If the cause of the collapse was anaphylaxis or anaphylactoid reactions, first of all it is necessary to limit the entry of the allergen into the body (stop the administration of the drug if there is a reaction to it, apply a tourniquet proximal to the site of administration of the allergen, prevent further settlement of food, "air" and other antigens). Then it is necessary to administer 0.5 ml of 0.1% adrenaline solution subcutaneously at the site of entry of the allergen into the body and infuse 1-2 ml of 0.1% adrenaline solution in 250 ml of polyglucin (it is possible with the addition of 5 ml of dopamine). In this case, adrenaline, in addition to normalizing central hemodynamics, has antagonistic properties to many humoral factors that cause the development of allergic reactions. To neutralize biologically active antigen-antibody complexes, to eliminate pituitary-adrenal insufficiency, corticosteroids are used (prednisolone at a dose of 75-150 mg, dexamethasone - 4-20 mg, hydrocortisone - 150-300 mg). Antihistamines are traditionally used (2-4 ml of 2.5% pipolfen solution, 2-4 ml of 2% suprastin solution, 5 ml of 1% diphenhydramine solution), although their effectiveness is currently questionable.

In the case of bronchospasm, the administration of 5-10 ml of a 2.4% solution of euphyllin is indicated. The addition of heart failure is an indication for the administration of cardiac glycosides (corglycon 1 ml of a 0.06% solution), diuretics (lasix 40-60 mg).

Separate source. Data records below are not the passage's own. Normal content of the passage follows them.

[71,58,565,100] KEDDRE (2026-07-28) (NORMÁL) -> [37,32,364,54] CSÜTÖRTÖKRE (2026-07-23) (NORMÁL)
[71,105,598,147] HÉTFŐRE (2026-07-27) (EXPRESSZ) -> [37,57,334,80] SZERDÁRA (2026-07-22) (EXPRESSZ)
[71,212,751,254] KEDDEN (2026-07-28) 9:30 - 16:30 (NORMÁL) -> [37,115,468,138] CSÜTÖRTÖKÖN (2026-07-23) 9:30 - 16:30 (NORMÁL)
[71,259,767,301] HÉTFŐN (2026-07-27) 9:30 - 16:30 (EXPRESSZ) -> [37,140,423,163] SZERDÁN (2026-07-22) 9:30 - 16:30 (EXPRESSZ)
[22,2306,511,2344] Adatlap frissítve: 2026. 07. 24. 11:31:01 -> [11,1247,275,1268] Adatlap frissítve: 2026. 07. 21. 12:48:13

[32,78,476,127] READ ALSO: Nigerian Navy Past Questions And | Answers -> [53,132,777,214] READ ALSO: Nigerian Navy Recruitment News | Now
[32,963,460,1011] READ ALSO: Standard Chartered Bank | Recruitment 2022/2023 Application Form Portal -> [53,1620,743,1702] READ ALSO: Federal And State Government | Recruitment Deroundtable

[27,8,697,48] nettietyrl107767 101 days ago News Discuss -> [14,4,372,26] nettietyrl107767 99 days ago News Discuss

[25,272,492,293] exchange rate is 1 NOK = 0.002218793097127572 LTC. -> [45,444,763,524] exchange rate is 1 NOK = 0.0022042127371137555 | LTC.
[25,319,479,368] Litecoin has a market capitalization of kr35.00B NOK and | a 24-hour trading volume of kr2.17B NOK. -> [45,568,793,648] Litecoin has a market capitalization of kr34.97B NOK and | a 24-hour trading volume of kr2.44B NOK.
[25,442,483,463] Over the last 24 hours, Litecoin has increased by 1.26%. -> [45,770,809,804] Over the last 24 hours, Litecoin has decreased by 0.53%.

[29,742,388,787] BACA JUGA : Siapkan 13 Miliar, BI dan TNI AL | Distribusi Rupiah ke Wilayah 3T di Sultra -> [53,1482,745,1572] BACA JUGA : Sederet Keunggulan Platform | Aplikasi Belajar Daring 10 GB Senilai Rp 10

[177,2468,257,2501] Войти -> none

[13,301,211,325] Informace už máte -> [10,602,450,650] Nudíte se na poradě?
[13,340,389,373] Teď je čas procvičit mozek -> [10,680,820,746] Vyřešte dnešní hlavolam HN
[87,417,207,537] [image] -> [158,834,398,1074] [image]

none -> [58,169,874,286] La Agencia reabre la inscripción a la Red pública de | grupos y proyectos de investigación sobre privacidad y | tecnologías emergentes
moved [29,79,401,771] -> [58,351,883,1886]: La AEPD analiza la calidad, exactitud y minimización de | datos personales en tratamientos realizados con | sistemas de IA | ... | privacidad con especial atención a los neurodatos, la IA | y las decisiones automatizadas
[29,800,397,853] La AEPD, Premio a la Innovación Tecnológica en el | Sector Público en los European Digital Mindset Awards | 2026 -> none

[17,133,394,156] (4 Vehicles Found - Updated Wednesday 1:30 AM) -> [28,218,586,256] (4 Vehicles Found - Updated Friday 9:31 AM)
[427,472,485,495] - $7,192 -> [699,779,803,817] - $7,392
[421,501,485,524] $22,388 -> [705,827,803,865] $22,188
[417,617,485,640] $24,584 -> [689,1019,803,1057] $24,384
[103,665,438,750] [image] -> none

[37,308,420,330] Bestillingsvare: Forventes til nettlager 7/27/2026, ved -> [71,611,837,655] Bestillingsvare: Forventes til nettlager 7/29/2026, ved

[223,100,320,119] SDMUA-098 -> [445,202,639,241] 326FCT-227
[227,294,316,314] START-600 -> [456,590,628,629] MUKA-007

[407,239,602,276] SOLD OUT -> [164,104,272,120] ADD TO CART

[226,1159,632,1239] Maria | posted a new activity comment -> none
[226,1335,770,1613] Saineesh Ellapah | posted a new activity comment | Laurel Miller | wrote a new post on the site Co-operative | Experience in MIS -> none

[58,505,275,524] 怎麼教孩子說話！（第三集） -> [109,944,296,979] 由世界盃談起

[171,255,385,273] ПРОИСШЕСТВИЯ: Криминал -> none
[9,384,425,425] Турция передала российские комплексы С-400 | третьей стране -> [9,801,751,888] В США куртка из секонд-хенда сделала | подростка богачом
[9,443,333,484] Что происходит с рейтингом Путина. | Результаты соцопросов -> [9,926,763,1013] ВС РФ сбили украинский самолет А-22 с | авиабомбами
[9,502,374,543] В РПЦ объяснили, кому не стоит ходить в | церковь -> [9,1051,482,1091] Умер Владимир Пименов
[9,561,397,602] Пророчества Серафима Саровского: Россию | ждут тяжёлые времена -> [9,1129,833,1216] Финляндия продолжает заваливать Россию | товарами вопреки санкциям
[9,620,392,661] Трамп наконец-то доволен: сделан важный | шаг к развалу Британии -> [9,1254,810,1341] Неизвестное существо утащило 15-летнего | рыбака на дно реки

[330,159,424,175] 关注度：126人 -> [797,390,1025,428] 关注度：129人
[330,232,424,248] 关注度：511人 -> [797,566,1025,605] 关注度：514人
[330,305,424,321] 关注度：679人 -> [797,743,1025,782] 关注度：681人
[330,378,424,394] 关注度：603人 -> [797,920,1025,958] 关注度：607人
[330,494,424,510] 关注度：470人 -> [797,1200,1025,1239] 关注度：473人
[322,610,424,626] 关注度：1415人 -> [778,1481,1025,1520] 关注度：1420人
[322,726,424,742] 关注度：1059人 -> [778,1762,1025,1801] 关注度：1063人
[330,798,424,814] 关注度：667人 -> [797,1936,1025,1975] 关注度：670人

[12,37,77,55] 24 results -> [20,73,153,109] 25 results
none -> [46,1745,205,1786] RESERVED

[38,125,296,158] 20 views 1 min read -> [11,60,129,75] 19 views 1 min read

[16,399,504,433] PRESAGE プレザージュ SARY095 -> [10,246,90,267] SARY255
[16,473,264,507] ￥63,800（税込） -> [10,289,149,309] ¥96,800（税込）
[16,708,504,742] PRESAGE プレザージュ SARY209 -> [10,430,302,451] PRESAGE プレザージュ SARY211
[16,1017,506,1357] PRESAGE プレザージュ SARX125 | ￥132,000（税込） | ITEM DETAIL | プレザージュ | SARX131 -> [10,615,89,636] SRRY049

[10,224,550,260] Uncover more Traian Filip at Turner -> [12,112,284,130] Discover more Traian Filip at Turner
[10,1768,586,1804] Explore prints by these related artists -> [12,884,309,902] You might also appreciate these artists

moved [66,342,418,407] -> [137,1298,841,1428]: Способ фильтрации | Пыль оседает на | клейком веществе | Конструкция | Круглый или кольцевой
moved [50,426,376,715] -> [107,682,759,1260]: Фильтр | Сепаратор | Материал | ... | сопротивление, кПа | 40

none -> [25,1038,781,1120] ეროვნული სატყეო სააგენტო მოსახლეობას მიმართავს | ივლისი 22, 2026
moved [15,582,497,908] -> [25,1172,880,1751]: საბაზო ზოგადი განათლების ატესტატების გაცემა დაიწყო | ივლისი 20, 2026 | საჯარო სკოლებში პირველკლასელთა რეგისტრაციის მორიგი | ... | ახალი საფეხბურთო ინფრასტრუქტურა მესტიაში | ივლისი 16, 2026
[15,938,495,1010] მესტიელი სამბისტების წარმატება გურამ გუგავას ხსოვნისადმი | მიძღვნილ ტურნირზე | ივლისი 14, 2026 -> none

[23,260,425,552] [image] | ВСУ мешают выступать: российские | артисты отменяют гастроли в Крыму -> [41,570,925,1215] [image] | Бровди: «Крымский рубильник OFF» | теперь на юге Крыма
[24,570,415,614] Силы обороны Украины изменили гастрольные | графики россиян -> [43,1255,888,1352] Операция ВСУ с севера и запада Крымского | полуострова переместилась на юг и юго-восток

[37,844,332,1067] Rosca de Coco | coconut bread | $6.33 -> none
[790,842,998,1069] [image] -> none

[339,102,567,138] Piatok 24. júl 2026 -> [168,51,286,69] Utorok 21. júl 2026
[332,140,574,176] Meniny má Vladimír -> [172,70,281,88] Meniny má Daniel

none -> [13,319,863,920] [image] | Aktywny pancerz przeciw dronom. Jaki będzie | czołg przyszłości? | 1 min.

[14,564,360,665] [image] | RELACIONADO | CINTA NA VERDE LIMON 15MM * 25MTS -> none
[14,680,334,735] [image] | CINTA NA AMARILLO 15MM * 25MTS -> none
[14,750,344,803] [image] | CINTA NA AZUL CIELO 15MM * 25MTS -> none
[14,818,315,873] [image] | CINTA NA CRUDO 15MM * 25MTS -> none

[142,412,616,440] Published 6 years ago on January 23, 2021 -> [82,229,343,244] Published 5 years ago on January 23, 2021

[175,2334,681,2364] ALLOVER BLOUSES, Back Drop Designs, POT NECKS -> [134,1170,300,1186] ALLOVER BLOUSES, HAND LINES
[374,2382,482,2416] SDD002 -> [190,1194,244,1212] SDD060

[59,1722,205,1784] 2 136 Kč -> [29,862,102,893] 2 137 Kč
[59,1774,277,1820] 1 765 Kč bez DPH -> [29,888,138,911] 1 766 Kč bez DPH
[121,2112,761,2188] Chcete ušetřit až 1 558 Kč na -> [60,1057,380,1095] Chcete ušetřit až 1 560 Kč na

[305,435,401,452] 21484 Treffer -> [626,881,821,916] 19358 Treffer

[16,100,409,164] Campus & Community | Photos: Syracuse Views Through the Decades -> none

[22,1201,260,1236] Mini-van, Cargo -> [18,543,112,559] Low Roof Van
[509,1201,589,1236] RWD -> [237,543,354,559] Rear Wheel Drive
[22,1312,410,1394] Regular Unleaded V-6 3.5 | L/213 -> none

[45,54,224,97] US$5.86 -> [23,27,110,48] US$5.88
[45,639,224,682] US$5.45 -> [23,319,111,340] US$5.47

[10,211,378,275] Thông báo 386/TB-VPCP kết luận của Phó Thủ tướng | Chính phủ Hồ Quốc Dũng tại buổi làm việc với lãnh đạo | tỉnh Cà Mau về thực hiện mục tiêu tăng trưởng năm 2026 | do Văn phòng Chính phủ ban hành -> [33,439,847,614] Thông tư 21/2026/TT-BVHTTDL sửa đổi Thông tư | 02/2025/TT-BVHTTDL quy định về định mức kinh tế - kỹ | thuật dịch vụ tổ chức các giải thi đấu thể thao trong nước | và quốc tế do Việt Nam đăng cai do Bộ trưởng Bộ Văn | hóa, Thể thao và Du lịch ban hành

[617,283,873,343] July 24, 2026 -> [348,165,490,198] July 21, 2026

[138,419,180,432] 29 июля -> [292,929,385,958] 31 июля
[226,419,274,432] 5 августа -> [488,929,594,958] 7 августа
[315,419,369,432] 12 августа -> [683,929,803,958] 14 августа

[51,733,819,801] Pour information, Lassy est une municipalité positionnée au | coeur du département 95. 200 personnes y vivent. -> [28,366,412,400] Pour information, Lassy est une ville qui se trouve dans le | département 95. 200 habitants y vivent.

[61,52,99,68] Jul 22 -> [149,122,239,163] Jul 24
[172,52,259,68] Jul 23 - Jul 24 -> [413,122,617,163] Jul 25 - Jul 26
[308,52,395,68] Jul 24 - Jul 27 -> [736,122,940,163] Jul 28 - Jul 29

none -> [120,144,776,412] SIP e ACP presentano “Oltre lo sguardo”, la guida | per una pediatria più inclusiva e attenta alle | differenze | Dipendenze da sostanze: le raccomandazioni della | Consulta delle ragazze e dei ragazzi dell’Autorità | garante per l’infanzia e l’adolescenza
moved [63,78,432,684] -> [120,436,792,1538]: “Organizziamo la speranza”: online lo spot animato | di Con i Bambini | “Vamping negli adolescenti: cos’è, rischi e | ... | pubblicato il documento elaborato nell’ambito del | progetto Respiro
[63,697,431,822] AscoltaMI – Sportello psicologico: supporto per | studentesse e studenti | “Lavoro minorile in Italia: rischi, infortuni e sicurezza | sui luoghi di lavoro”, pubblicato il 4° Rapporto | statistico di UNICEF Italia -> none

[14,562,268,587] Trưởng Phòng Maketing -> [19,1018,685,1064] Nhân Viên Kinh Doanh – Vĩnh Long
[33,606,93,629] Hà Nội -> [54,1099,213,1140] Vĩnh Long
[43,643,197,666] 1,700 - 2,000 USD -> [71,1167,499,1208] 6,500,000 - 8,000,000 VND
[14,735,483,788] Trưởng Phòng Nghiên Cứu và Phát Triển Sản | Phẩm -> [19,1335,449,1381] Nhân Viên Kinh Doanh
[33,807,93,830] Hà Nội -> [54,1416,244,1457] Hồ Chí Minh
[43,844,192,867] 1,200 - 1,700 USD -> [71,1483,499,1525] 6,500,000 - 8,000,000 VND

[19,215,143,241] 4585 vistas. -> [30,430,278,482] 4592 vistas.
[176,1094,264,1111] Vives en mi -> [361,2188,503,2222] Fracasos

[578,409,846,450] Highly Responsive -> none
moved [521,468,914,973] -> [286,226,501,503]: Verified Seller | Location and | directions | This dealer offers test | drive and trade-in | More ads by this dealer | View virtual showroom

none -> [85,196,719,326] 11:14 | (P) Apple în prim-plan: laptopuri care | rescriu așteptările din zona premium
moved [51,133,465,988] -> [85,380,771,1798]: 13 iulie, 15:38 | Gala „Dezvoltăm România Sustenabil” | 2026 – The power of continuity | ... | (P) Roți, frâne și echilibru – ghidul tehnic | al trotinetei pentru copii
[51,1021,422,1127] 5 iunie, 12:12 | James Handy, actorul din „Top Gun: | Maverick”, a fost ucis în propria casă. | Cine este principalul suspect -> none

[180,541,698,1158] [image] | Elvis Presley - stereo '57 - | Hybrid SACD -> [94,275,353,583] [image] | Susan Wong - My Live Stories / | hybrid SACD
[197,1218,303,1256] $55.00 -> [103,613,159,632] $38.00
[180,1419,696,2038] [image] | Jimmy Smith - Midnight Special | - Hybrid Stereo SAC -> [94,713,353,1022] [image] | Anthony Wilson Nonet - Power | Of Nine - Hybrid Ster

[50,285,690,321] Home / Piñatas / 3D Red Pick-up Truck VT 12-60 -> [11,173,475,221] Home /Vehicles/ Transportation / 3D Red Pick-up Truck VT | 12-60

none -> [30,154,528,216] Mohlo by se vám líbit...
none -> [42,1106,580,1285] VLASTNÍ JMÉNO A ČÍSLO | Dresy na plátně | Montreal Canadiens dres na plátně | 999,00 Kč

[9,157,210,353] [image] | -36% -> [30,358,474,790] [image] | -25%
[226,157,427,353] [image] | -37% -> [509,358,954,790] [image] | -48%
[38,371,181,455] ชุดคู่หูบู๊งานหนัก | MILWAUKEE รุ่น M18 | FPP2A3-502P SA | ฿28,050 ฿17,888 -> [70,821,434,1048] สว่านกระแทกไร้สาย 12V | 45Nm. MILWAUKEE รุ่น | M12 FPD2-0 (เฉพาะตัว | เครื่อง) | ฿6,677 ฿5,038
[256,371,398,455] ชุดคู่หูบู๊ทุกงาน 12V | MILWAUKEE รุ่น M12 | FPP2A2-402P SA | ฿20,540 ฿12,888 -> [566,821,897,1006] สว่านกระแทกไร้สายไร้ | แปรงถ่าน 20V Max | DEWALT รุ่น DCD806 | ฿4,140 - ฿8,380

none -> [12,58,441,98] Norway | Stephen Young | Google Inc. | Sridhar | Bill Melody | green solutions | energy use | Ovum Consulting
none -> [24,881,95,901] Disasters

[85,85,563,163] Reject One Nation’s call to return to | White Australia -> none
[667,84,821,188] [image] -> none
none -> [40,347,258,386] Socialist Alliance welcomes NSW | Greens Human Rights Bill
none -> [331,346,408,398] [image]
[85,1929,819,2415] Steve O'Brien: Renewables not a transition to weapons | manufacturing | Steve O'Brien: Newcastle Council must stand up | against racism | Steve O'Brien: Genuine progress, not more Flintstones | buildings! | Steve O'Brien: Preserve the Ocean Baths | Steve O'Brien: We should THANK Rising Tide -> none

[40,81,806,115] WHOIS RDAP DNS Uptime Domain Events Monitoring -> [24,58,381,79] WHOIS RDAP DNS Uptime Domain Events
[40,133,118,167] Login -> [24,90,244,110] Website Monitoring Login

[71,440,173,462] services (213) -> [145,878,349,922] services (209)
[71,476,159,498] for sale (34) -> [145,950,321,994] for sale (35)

Infusion of anti-shock fluids (polyglucin, rheopolyglucin) and alkalization of plasma with a 4% solution of sodium bicarbonate at a rate of 3-5 ml/kg of the patient's body weight are also indicated.

In case of acute vascular insufficiency that developed against the background of or as a result of brain damage, large amounts of glucose solutions and saline should not be administered parenterally, as this may contribute to the development of edema-swelling of the brain.

If the cause of the collapse is acute adrenal insufficiency, then first of all measures are taken to normalize systemic hemodynamics (dopamine 2-5 mcg/kg per 1 minute intravenously by drip, mesaton 1-2 ml of 1% solution, 1-3 ml of 0.2% solution of norepinephrine or 0.1% solution of adrenaline, strophanthin 0.05% solution 1 ml intravenously by jet stream, cordimamine 4-6 ml). Next, it is necessary to carry out hormone replacement therapy (hydrocortisone 100-150 mg intravenously by jet stream, then - 10 mg/h up to a daily dose of 300-1000 mg, intramuscular injection of 4 ml of 0.5% deoxycorticosterone acetate solution. Fluid and sodium losses are compensated (5% glucose solution 250 ml for 1 hour, then the infusion rate is slowed down; in case of uncontrollable vomiting, 5-20 ml of 10% sodium chloride solution is administered intravenously to replenish the electrolyte deficiency, 200-600 ml of 4% sodium bicarbonate solution is indicated. The volume of infusion therapy is on average 2-3 l/day).